Si l'on s'en tient au scénario, Playtime est un film qui, à l'origine, devait faire plus de trois heures. Tati avait déjà fait des coupes au moment du tournage[pas clair] en arrachant quarante pages du scénario[7]. Il en a d'abord projeté en une version de deux heures et trente-quatre minutes, qu'il a immédiatement ramenée à deux heures et quinze minutes. En 1978, quand le film ressort, les exploitants ne veulent pas d’un film de plus de deux heures, parce que ça leur fait perdre une séance dans la journée[7].
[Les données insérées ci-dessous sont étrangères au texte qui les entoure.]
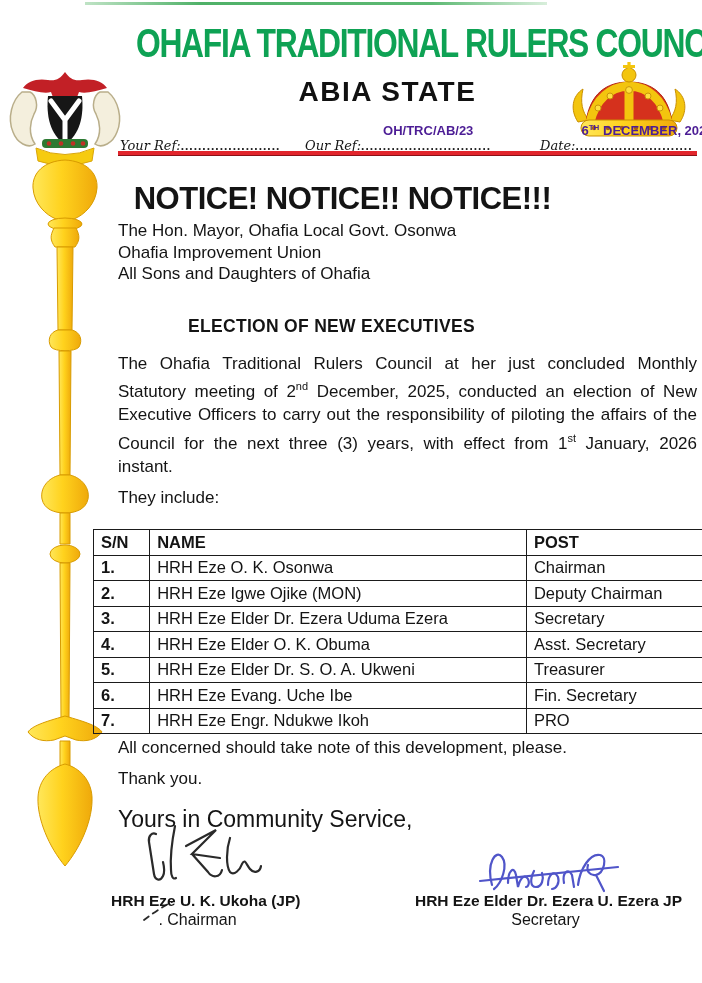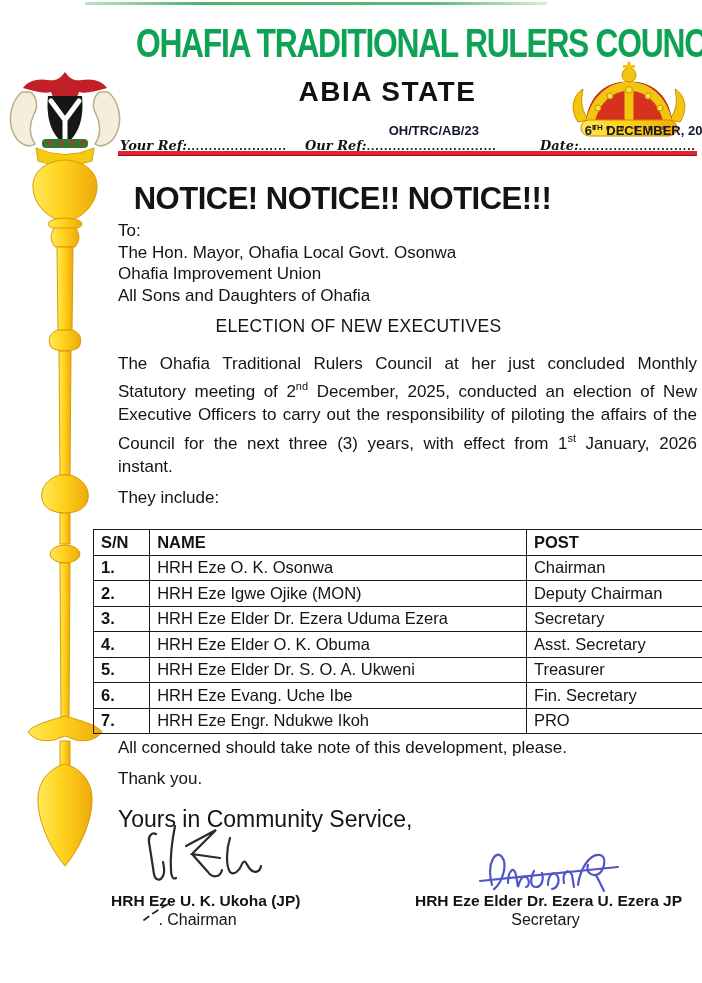"OH/TRC/AB/23" .ref-value { color: #0f172a -> #4c1d95 }
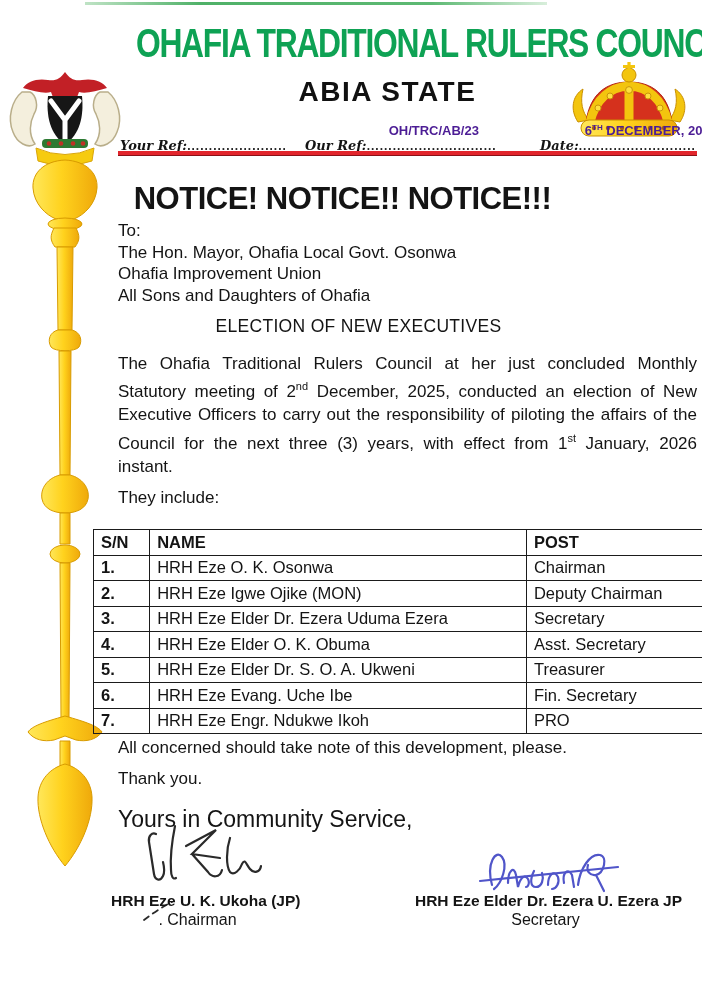"Your Ref:" .ref-label { font-weight: bold -> normal }
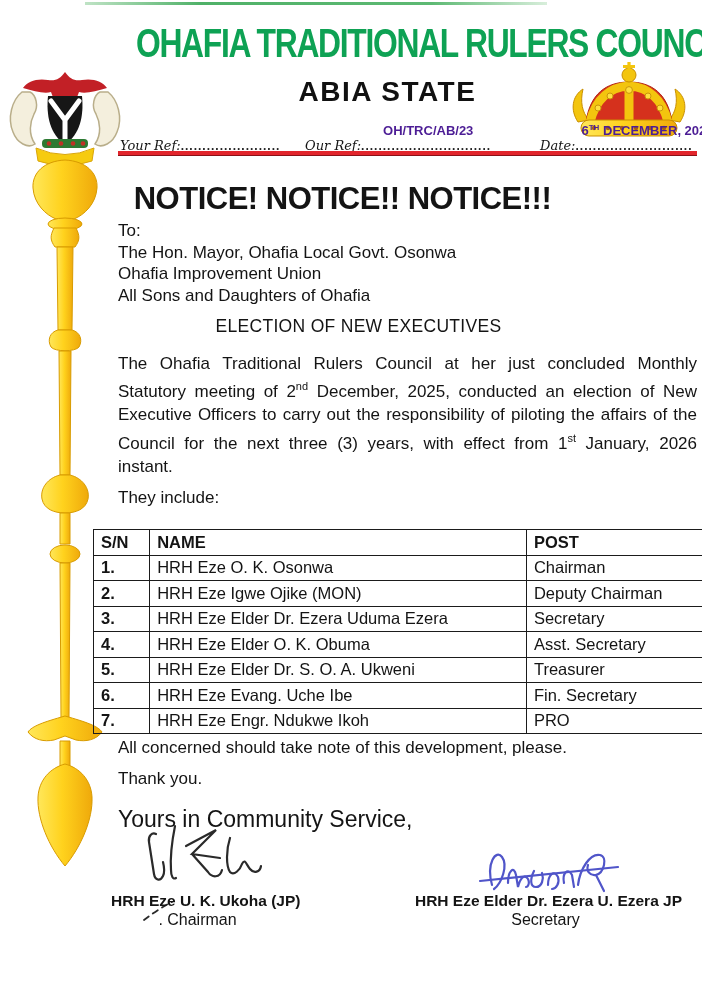"To:" div { html: <div>To:</div> -> none }
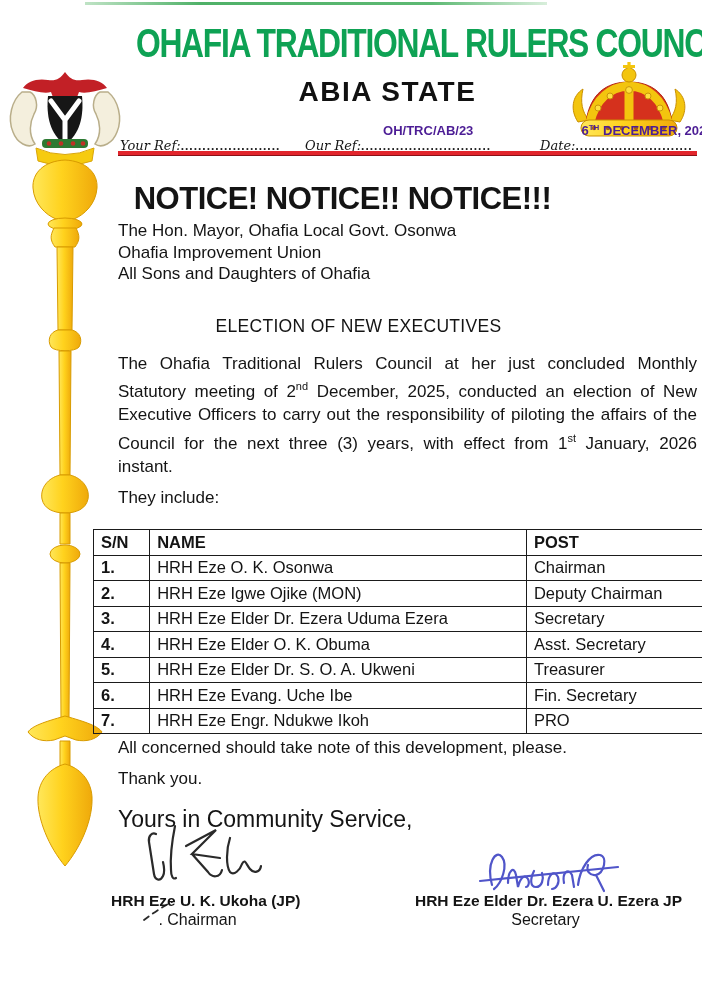"ELECTION OF NEW EXECUTIVES" .subject { font-weight: 400 -> 700; left: 111px -> 84px }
La fin du film est relativement improvisée par rapport à ce qu'elle aurait dû être. Il était même prévu que, au dernier plan, le personnage sorte de l'écran et soit projeté en ombre chinoise sur les murs de la salle, afin de montrer que le film s'inscrivait dans la vie réelle. Tout était prévu, une société travaillait sur les trucages, mais Tati a fini par renoncer, car il n'en avait plus les moyens.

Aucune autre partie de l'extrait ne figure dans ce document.